Like so many things in life, finding a buyer for your business is about preparation. Cremades, author of The Art of Startup Fundraising, says you should start thinking about selling your business on the day you found your company. Creating a business but having no exit strategy is simply not a good idea, and it’s certainly not a safe strategy either. Instead you should “build and plan to be acquired.”
For Cremades, it is vital to decide in the beginning if your preferred exit strategy is to be acquired. If you know from the beginning that you wish to be acquired, then you should build your business accordingly from day one. That means it’s essential to understand your market and know what prospective buyers would be looking for.

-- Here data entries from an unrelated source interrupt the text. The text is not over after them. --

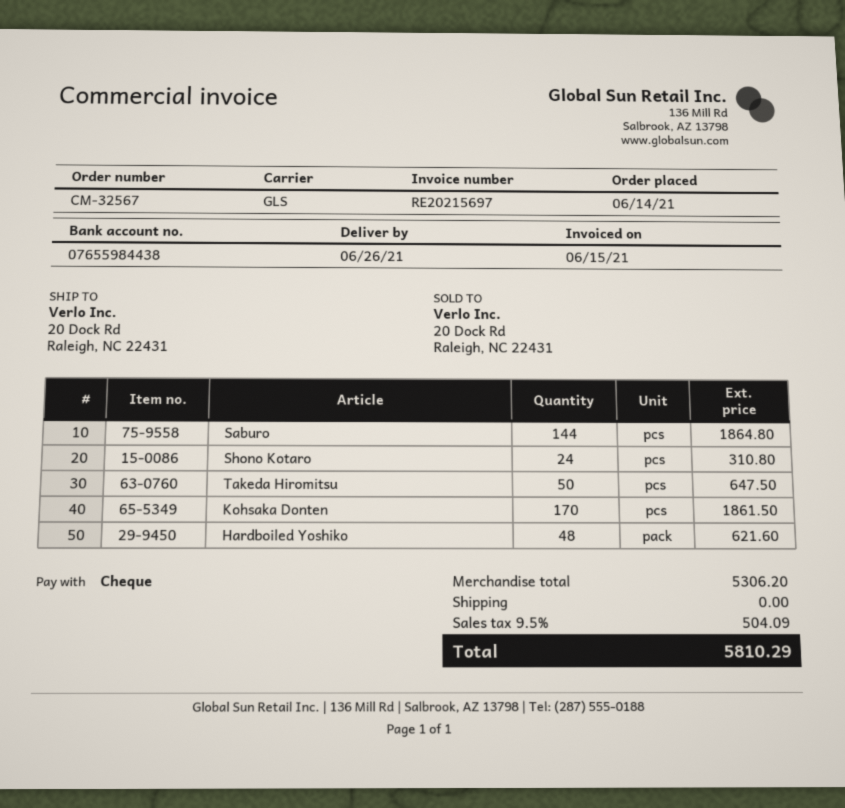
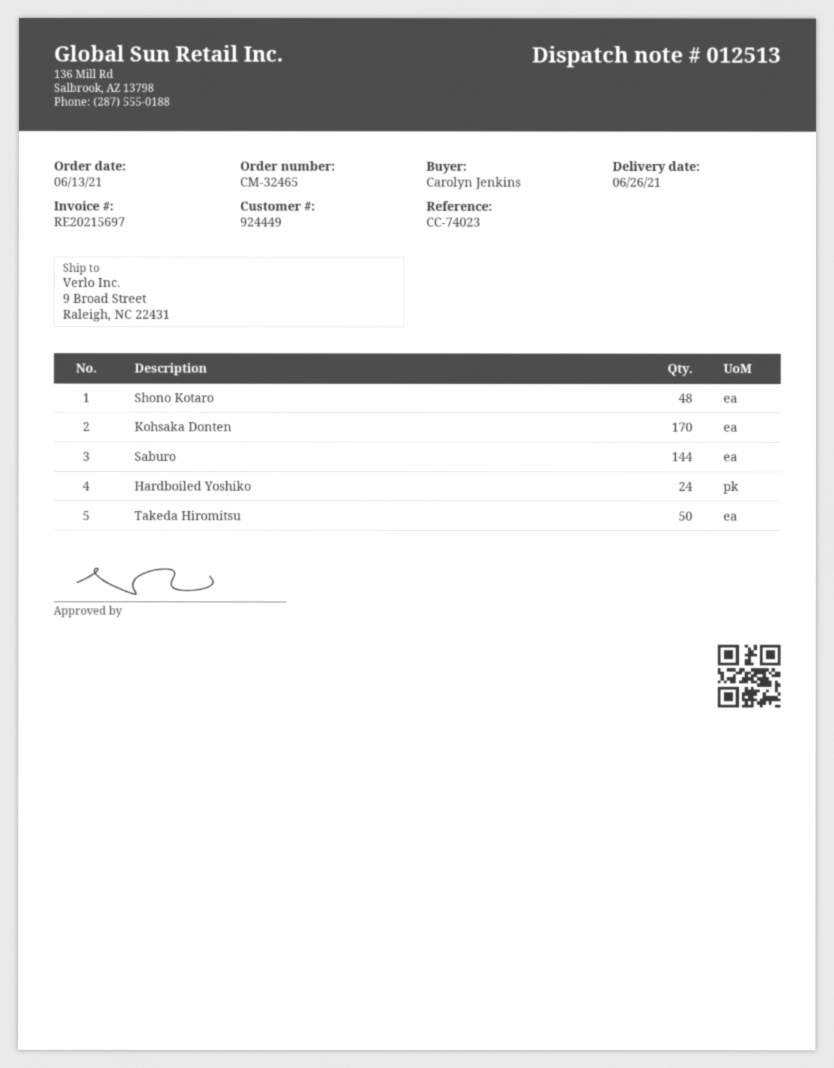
order number: CM-32567 -> CM-32465
order date: 2021-06-14 -> 2021-06-13
ship to: 20 Dock Rd, Raleigh, NC 22431 -> 9 Broad Street, Raleigh, NC 22431
Shono Kotaro: 24 -> 48
Hardboiled Yoshiko: 48 -> 24

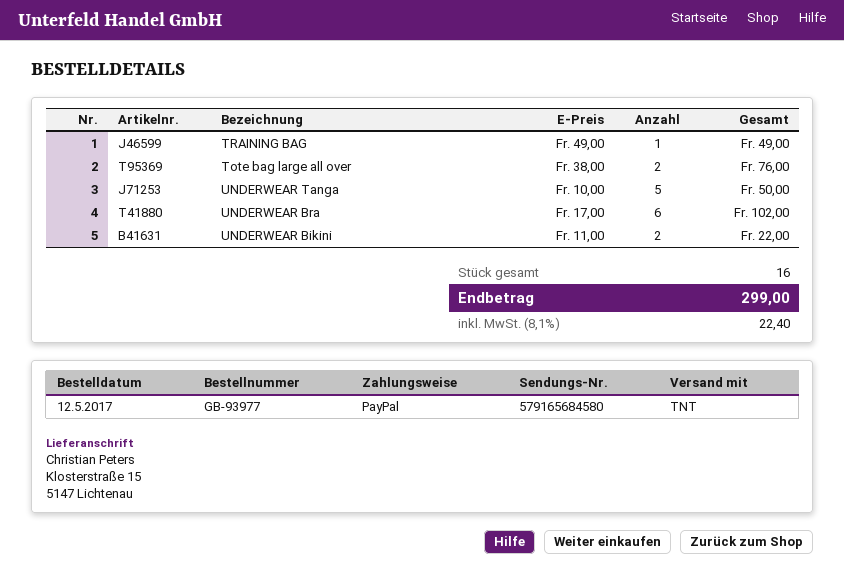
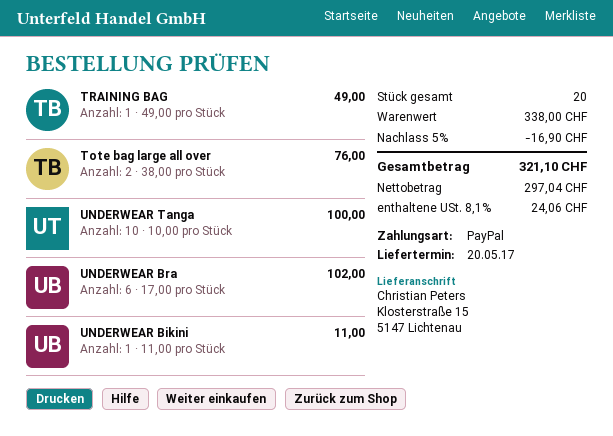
UNDERWEAR Tanga: 5 x 10.00 = 50.00 -> 10 x 10.00 = 100.00
UNDERWEAR Bikini: 2 x 11.00 = 22.00 -> 1 x 11.00 = 11.00
total quantity: 16 -> 20
discount: none -> 5% = 16.90
tax: 8.1% = 22.40 -> 8.1% = 24.06
total: 299.00 -> 321.10

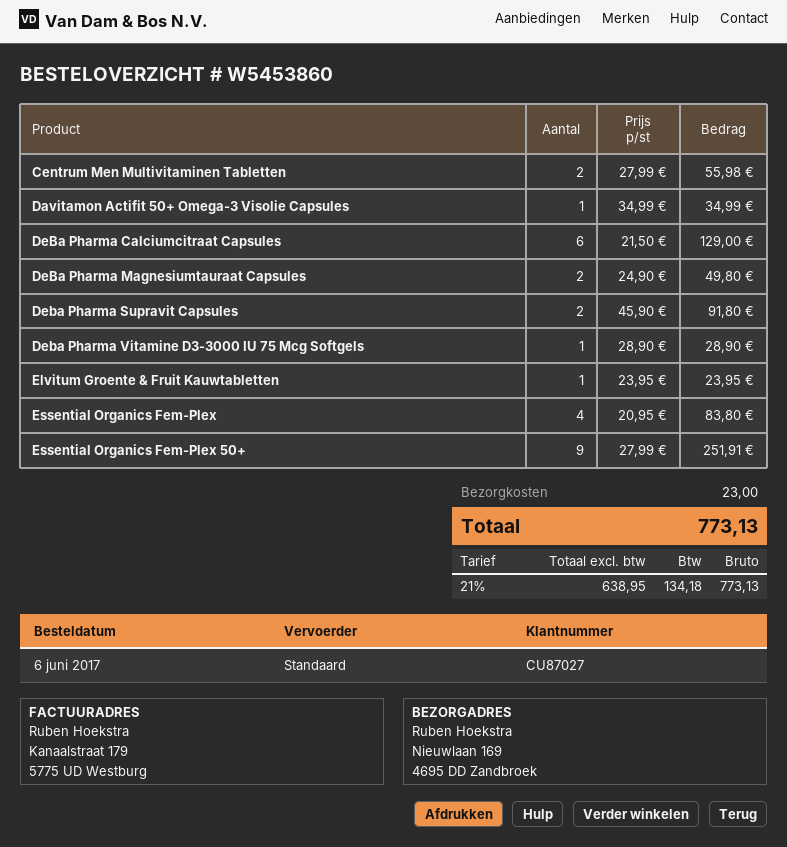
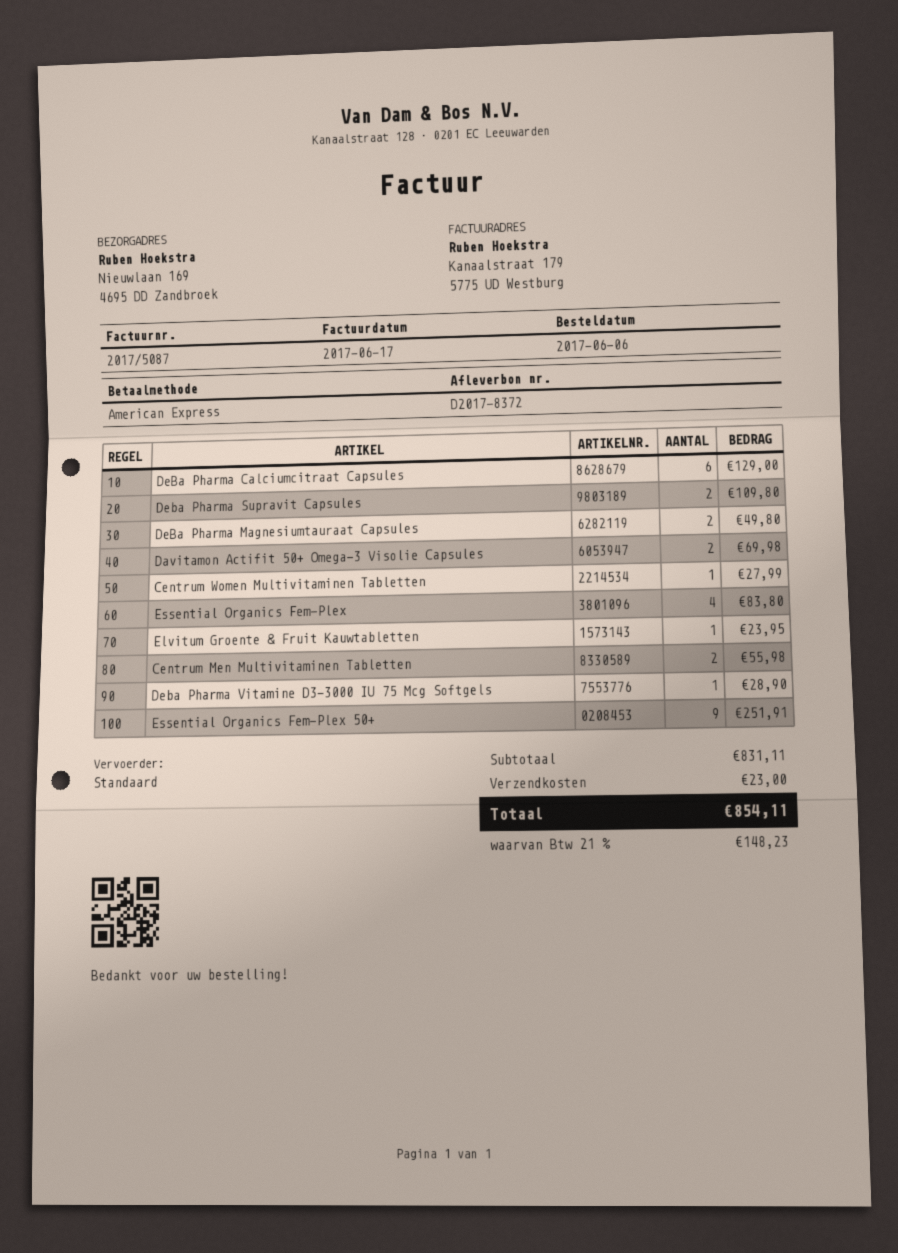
Davitamon Actifit 50+ Omega-3 Visolie Capsules: 1 for 34.99 -> 2 for 69.98
Deba Pharma Supravit Capsules: 2 for 91.80 -> 2 for 109.80
Centrum Women Multivitaminen Tabletten: none -> 1 for 27.99
tax: 21% = 134.18 -> 21% = 148.23
total: 773.13 -> 854.11

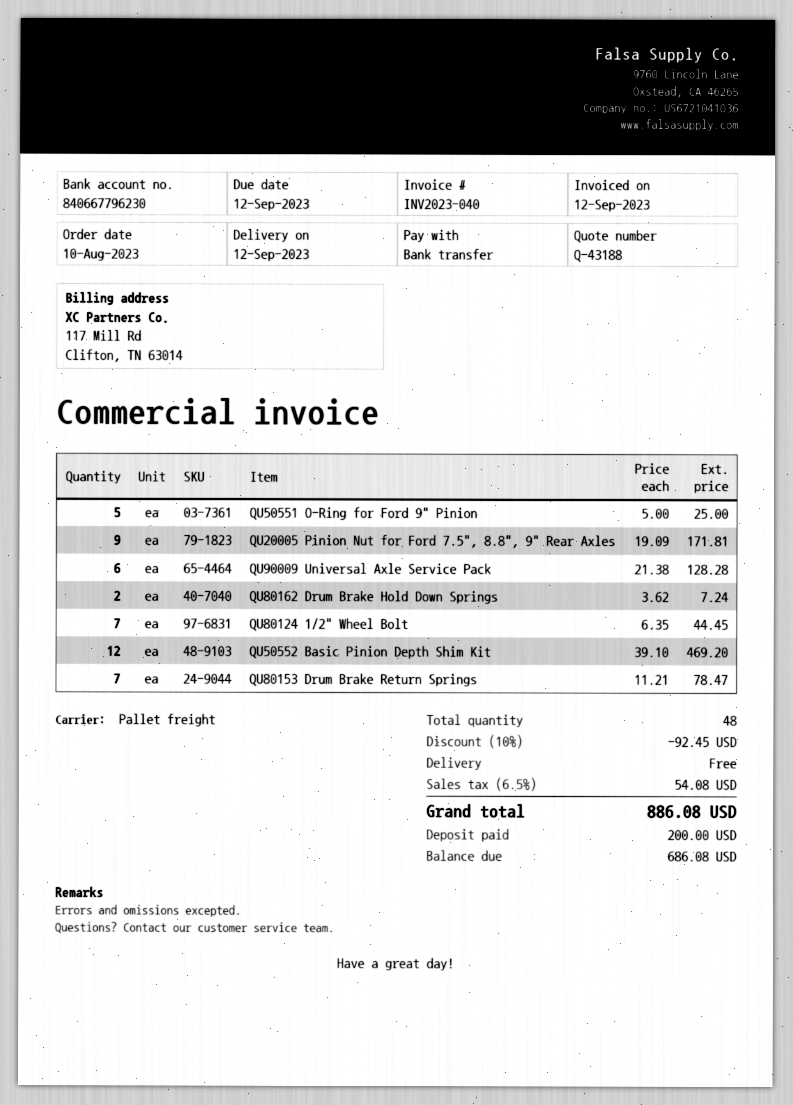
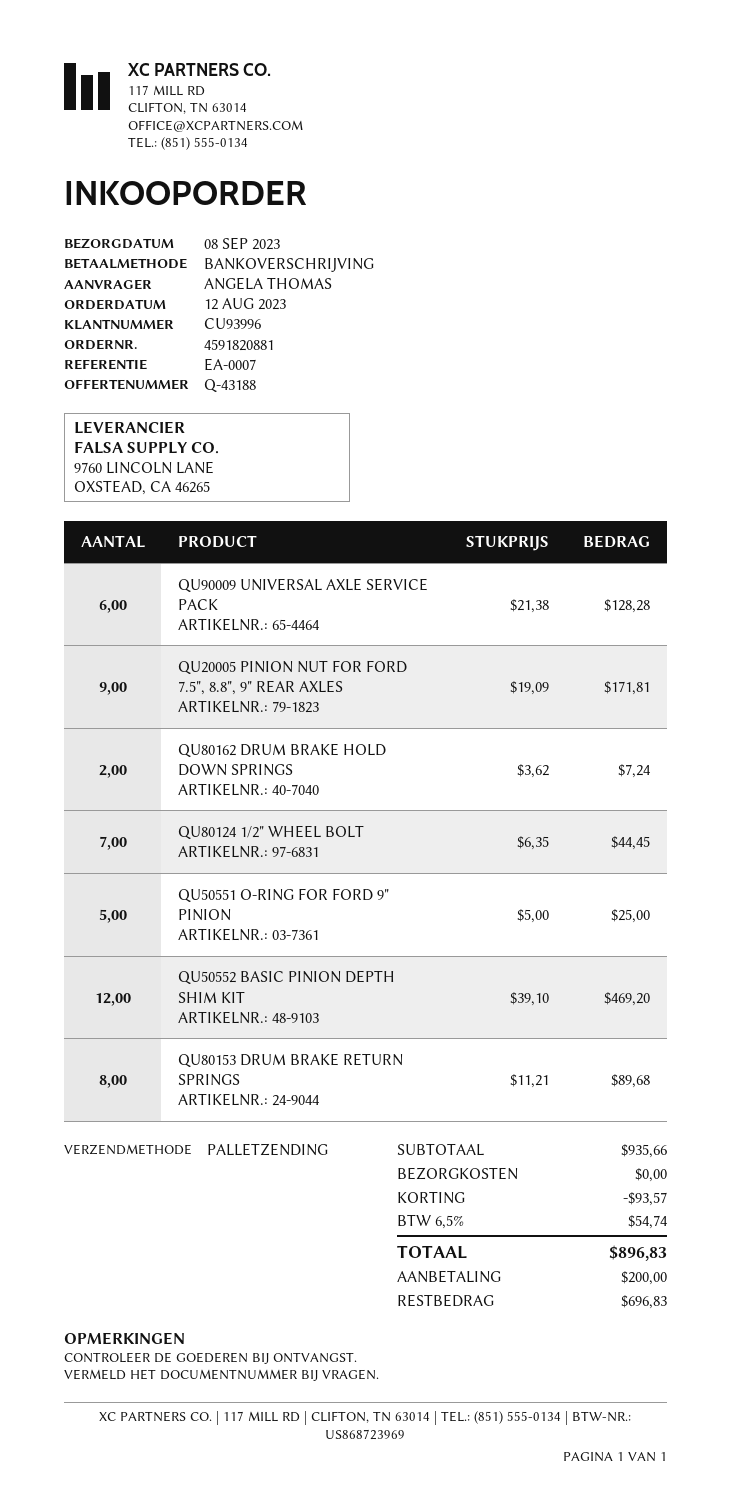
order date: 2023-08-10 -> 2023-08-12
delivery date: 2023-09-12 -> 2023-09-08
QU80153 Drum Brake Return Springs: 7 x 11.21 = 78.47 -> 8 x 11.21 = 89.68
discount: 92.45 -> 93.57
tax: 6.5% = 54.08 -> 6.5% = 54.74
total: 886.08 -> 896.83
balance: 686.08 -> 696.83

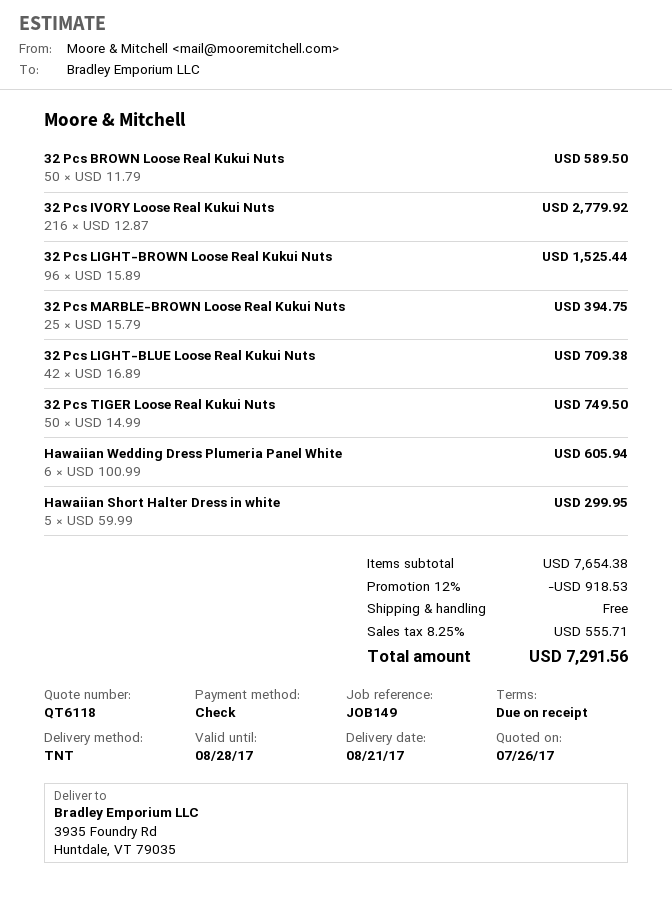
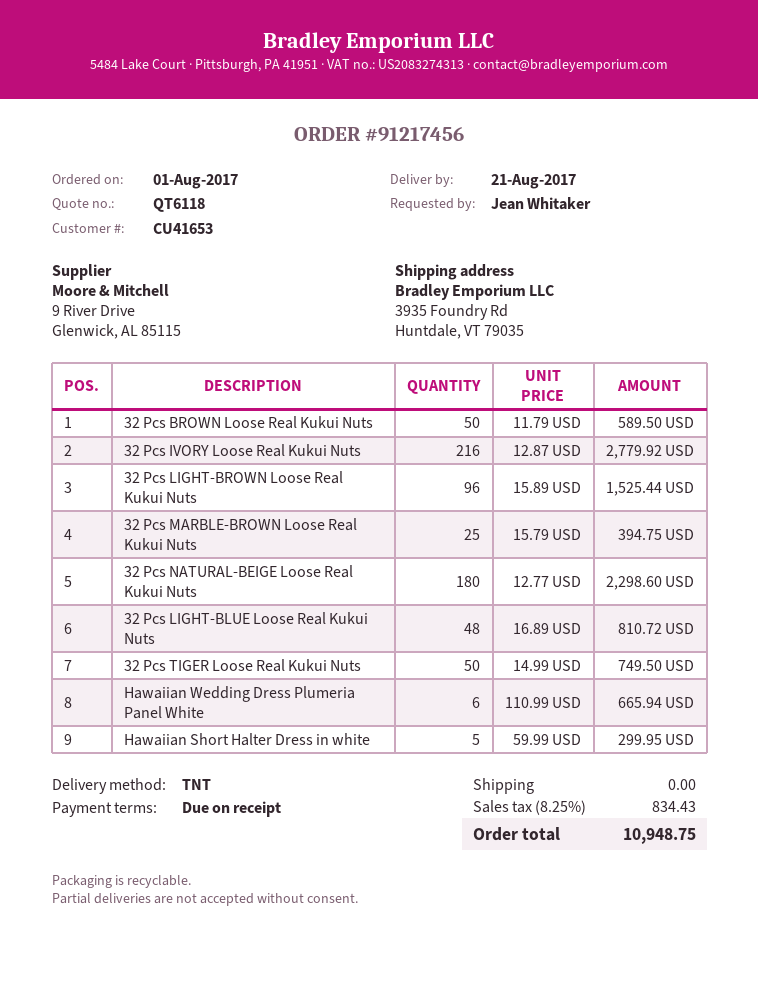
32 Pcs LIGHT-BLUE Loose Real Kukui Nuts: 42 x 16.89 = 709.38 -> 48 x 16.89 = 810.72
Hawaiian Wedding Dress Plumeria Panel White: 6 x 100.99 = 605.94 -> 6 x 110.99 = 665.94
32 Pcs NATURAL-BEIGE Loose Real Kukui Nuts: none -> 180 x 12.77 = 2298.60
discount: 12% = 918.53 -> none
tax: 8.25% = 555.71 -> 8.25% = 834.43
total: 7291.56 -> 10948.75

According to the the Kauffman Fellows Leadership Development Program, acquirers buy businesses for a range of reasons including:
- Driving their own growth
- Expanding their market
- Accelerating time to market
- Consolidating the market
- Reinventing their own business
- Responding to disruption
Startups should be prepared to answer these questions:
- How profitable is the company
- Size of total addressable market
- What are the top line revenues
- How much are gross profit margins
- Are customers retail consumers, SMB clients or enterprise level
- Customer churn rates
- Customer satisfaction ratings
- Value of contracts
Additionally, it is critical to make connections. “Strategic acquisitions are about who you know, and who knows you,” says Cremades. “Start making those connections early.” Buyers are not always who one expects in the beginning of the process. Keeping this fact in mind, it is important to stay open and always look to build solid relationships and keep those relationships up to date regarding your status. Getting your company acquired won’t happen overnight. Instead, it is a process that can take years. Therefore, networking years in advance is a must.
Like many seasoned business professionals, Cremades realizes how important it is to work with a business broker. Cremades says brokers “can help make introductions, hype up the opportunity, demonstrate the value, create a bidding war, manage the process and hopefully get you more for your company. That’s their job. The more they get you, the more they get paid.”
If you have failed to network properly over the years, then a broker is an amazingly valuable ally. They are about more than offering sage advice, as business brokers can also make potentially invaluable introductions and help you navigate every stage of the acquisition process.
“A talented team alone may warrant a bigger company buying your startup,” Cremades says. “So, hire the best. Who you put on your board can make it very easy (or more challenging) to get your company acquired as well. What experience do they have in M&A transactions? Who do they know that will also invest or may want to buy you out?”